**Supplied material:**
---+---

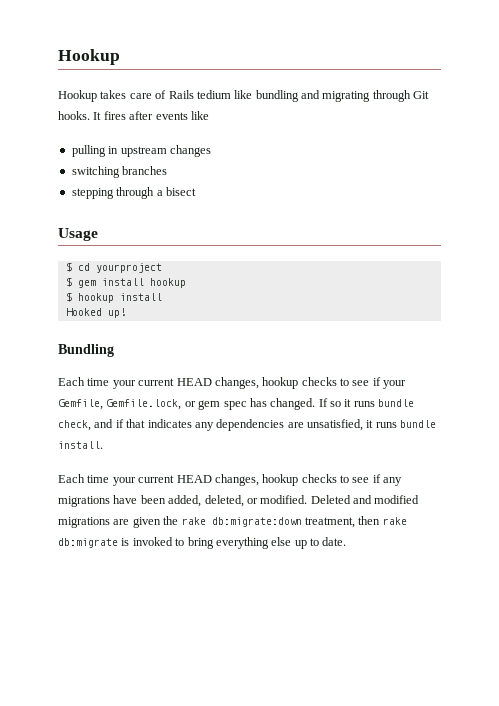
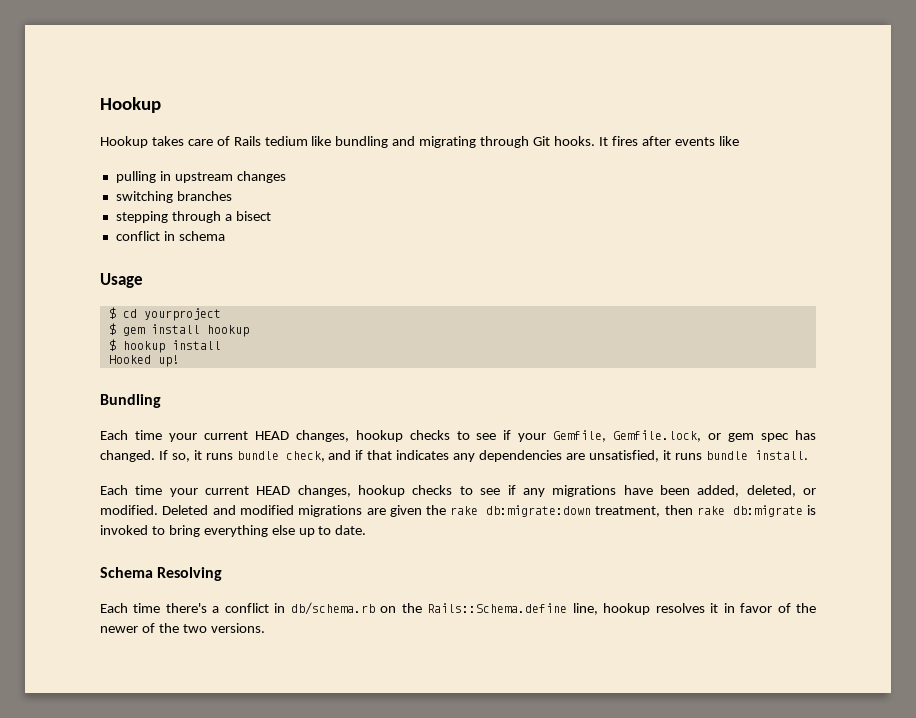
(196, 191) none -> [115,231,225,241] // conflict in schema
[330,401,341,407] so -> [171,453,190,462] so,
(347, 541) none -> [100,567,223,581] [100,602,817,615] [100,623,265,633] // Schema Resolving // Each time there's a conflict in db/schema.rb on the Rails::Schema.define line, hookup resolves it in favor of the newer of the two versions.

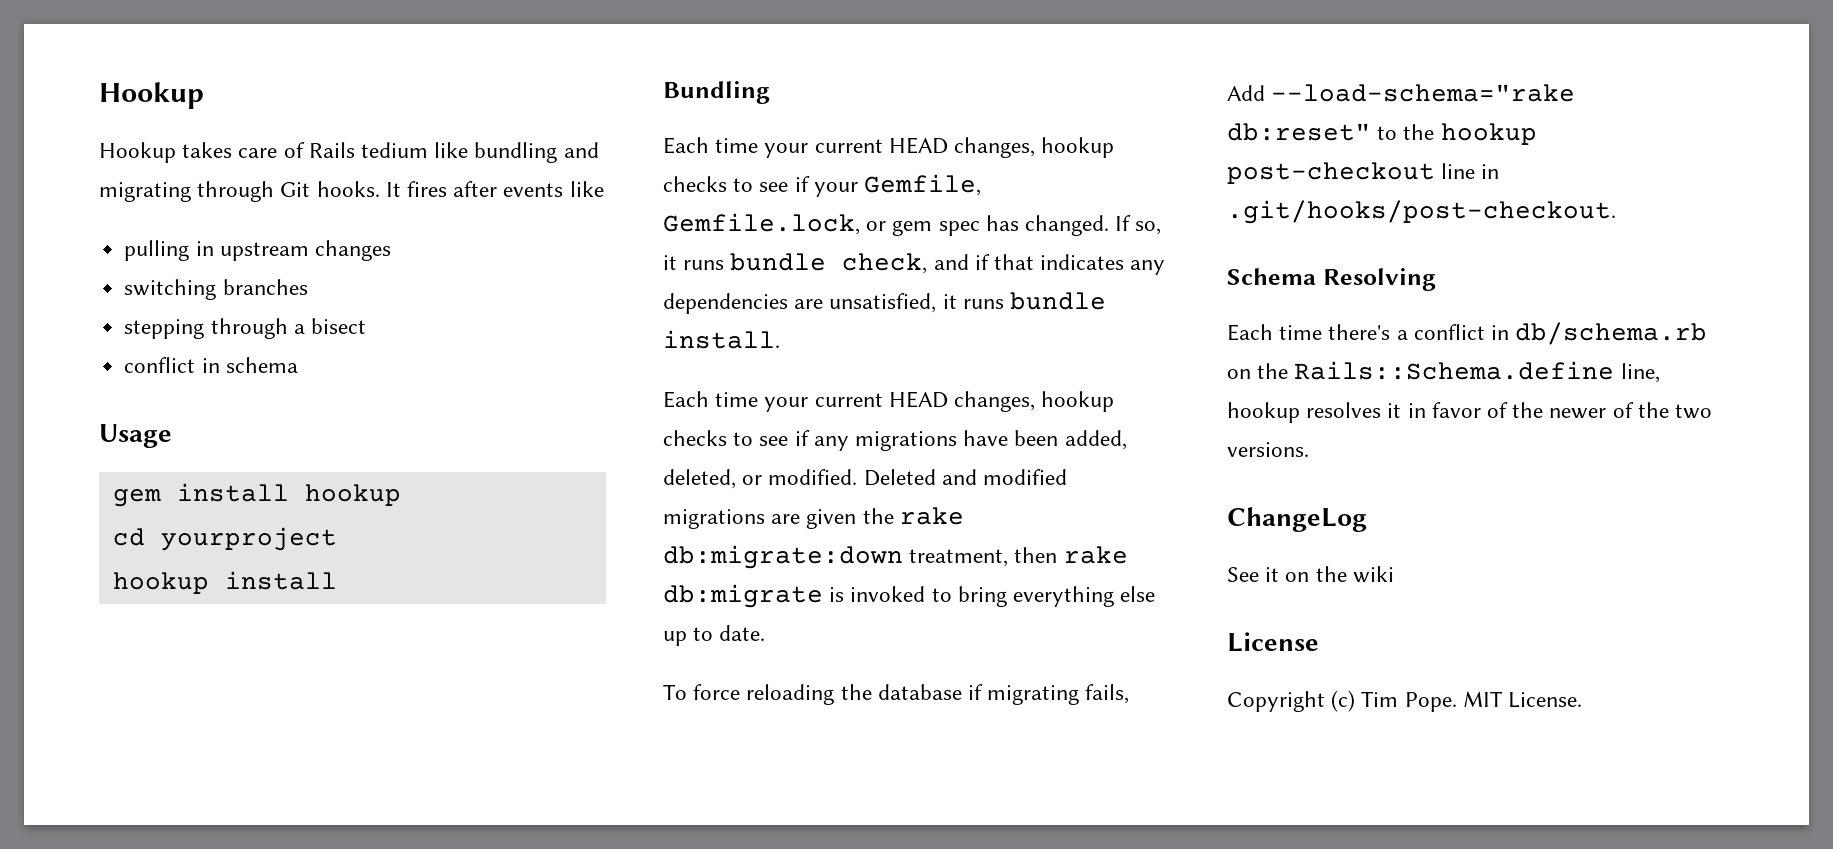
[108,307,221,321] [108,323,116,335] $ cd yourproject // $ -> (172, 436) none
[108,339,116,351] $ -> [112,527,337,551] cd yourproject //
[108,355,179,367] // Hooked up! -> (337, 580) none
(367, 530) none -> [663,684,1130,705] [1227,84,1576,102] [1227,123,1537,145] [1227,162,1500,184] [1227,200,1616,224] // To force reloading the database if migrating fails, Add --load-schema="rake db:reset" to the hookup post-checkout line in .git/hooks/post-checkout.
(265, 628) none -> [1227,507,1367,532] [1227,566,1394,583] [1227,632,1319,652] [1227,690,1583,712] // ChangeLog // See it on the wiki // License // Copyright (c) Tim Pope. MIT License.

---+---

Would you repeat the listing word for word and skip every picture?

(196, 191) none -> [115,231,225,241] // conflict in schema
[330,401,341,407] so -> [171,453,190,462] so,
(347, 541) none -> [100,567,223,581] [100,602,817,615] [100,623,265,633] // Schema Resolving // Each time there's a conflict in db/schema.rb on the Rails::Schema.define line, hookup resolves it in favor of the newer of the two versions.

[108,307,221,321] [108,323,116,335] $ cd yourproject // $ -> (172, 436) none
[108,339,116,351] $ -> [112,527,337,551] cd yourproject //
[108,355,179,367] // Hooked up! -> (337, 580) none
(367, 530) none -> [663,684,1130,705] [1227,84,1576,102] [1227,123,1537,145] [1227,162,1500,184] [1227,200,1616,224] // To force reloading the database if migrating fails, Add --load-schema="rake db:reset" to the hookup post-checkout line in .git/hooks/post-checkout.
(265, 628) none -> [1227,507,1367,532] [1227,566,1394,583] [1227,632,1319,652] [1227,690,1583,712] // ChangeLog // See it on the wiki // License // Copyright (c) Tim Pope. MIT License.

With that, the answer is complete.